If you provide a Workflow action and resolution, OK messages will transition (fix) the open issue. 

Each PROBLEM (not OK) phrase can be mapped to a Priority. E.g. a CRITICAL message can change issue priority to Blocker.

 

Nagios configuration can be set in its own Project Mapping or Rule if you want to customize email matching rules like sender, recipient and subject regexes, issue project and issue fields like Reporter, Issue Type, Components, Reporter, etc.

Creating a Test Case

Go to Test Cases, Create, copy and paste the Problem example above. Remember to update the test's To: address to match the profile's catch email address.

Run the test

Review the report checking that the issue has been created and the message's fields (Service, Host, etc.) have been populated. Issue should look like this:

If you re-run the test case

The same issue should be updated adding the message's body as a comment

Finally, create a new Recovery test case copying and pasting the example above. Remember to update the test's To: address to match the profile's catch email address.

You should have two Nagios tests in Test Cases

If you run the Recovery test case, the problem issue will be commented, updated and fixed.

The issue has been resolved! It won't be associated to new Nagios emails. A new Nagios problem/recovery will create a new issue.

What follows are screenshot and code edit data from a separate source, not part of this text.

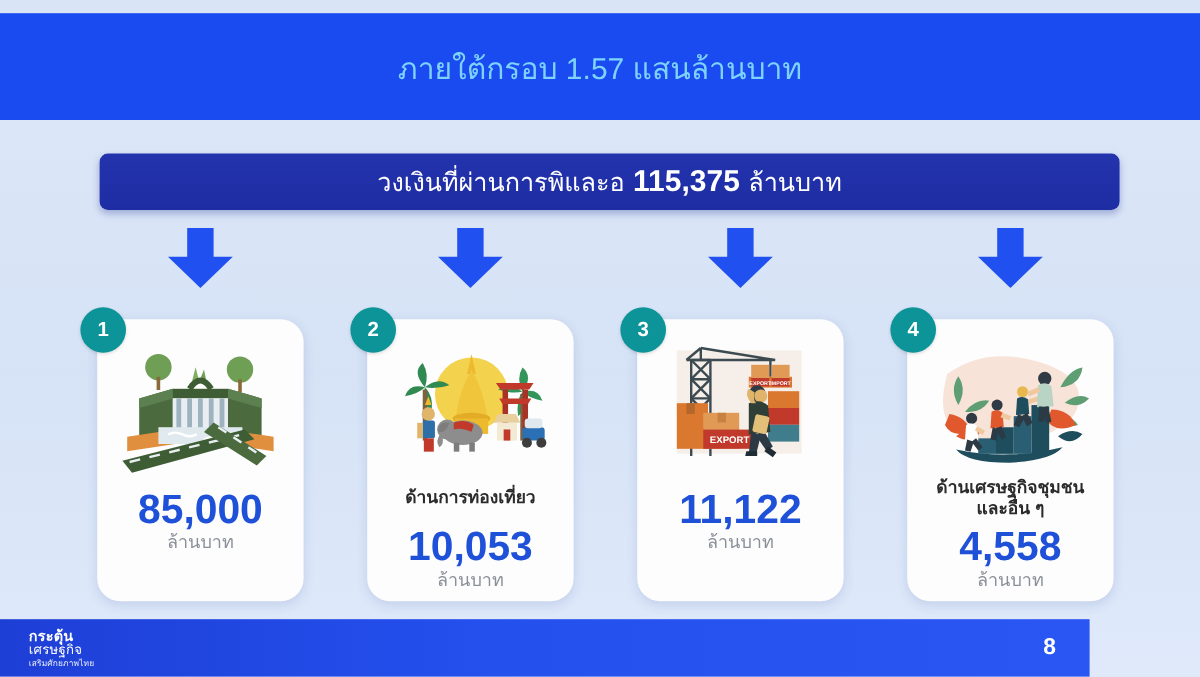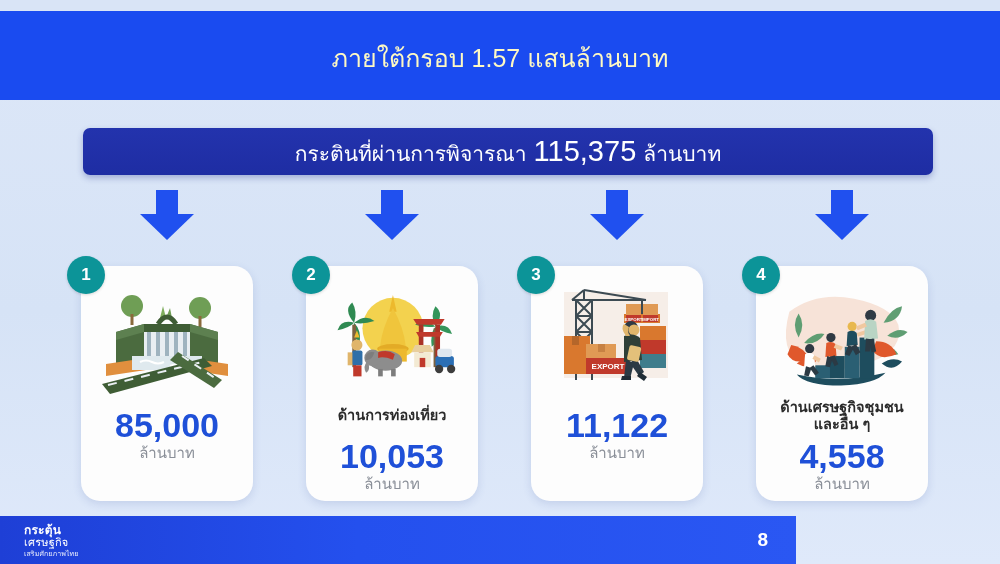"ภายใต้กรอบ 1.57 แสนล้านบาท" .header-subtitle { color: #fef9c3 -> #7dd3fc }
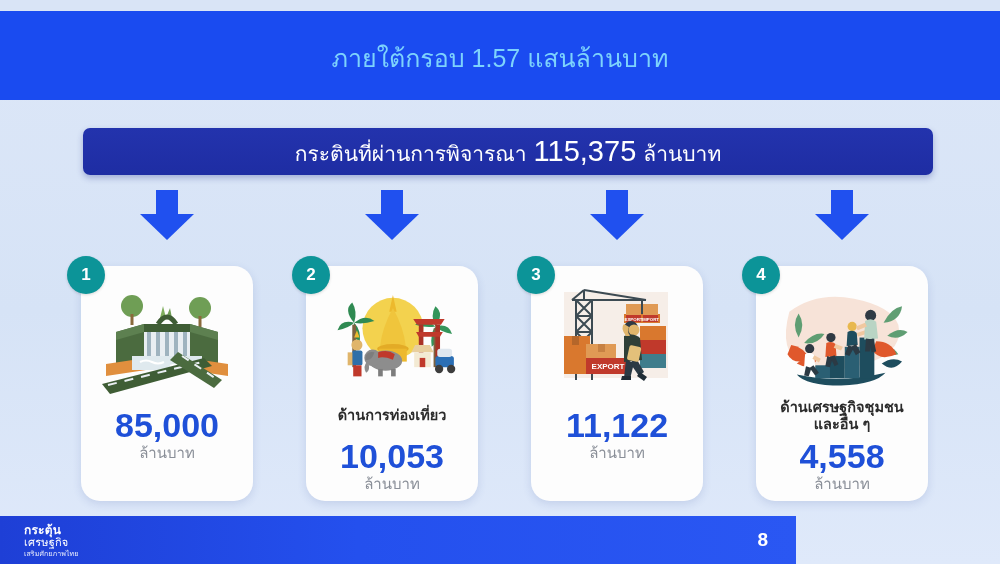"กระตินที่ผ่านการพิจารณา" span { text: กระตินที่ผ่านการพิจารณา -> วงเงินที่ผ่านการพิและอ }
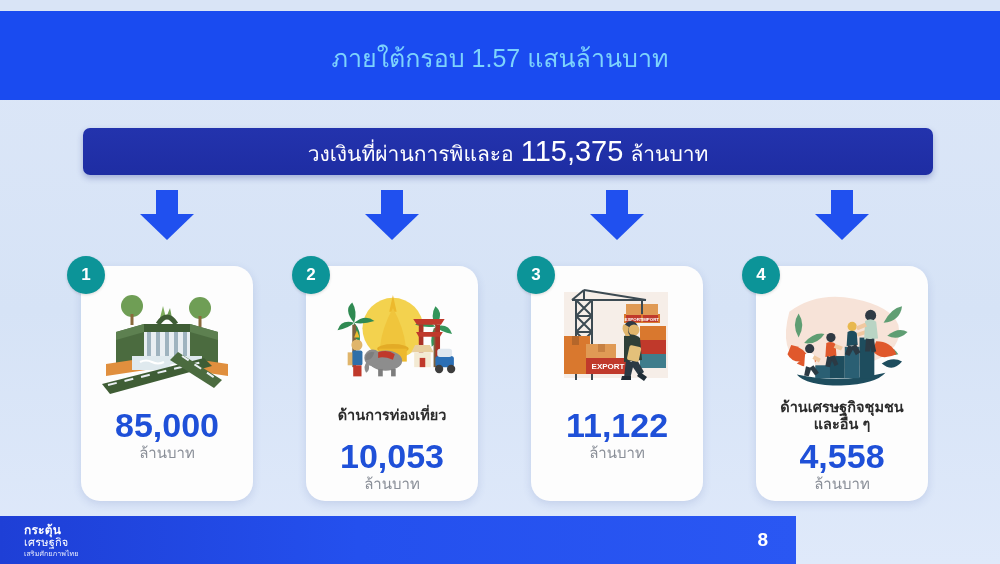"115,375" .banner-amount { font-size: 29px -> 25px; font-weight: normal -> bold }
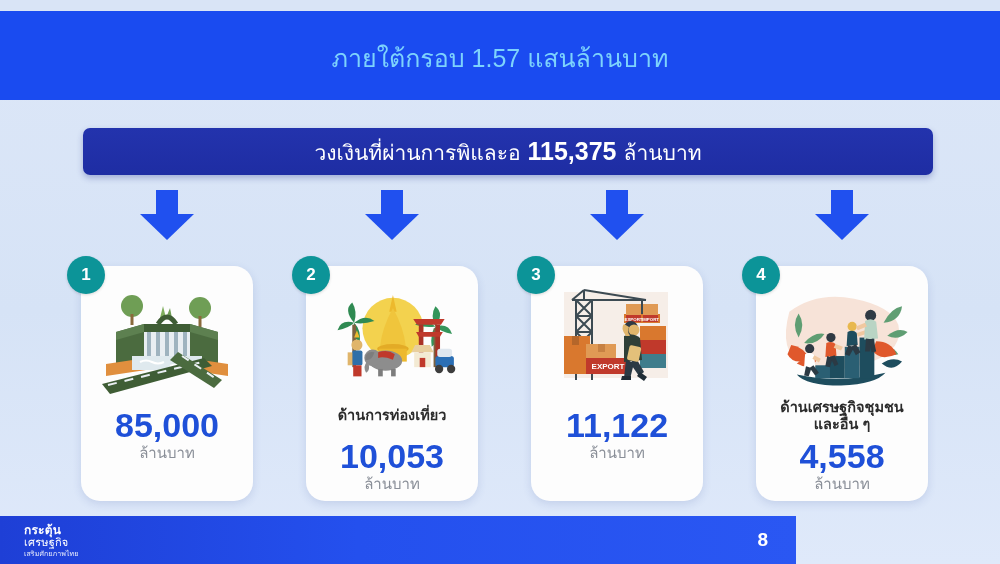"กระตุ้น" .footer { width: 796px -> 908px }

If JEMH Cloud receives an OK email without an associated issue (without the problem issue), a new issue will be created and the issue will be auto transitioned/fixed (if the Nagios workflow has been configured)

Troubleshooting

Phrases may need updating

It's possible that version or deployment configuration change Nagios Phrases. If new Issues are being created, likely, the JEMH Cloud Nagios Phrases need updating to include the new Phrases that caused additional issue creation.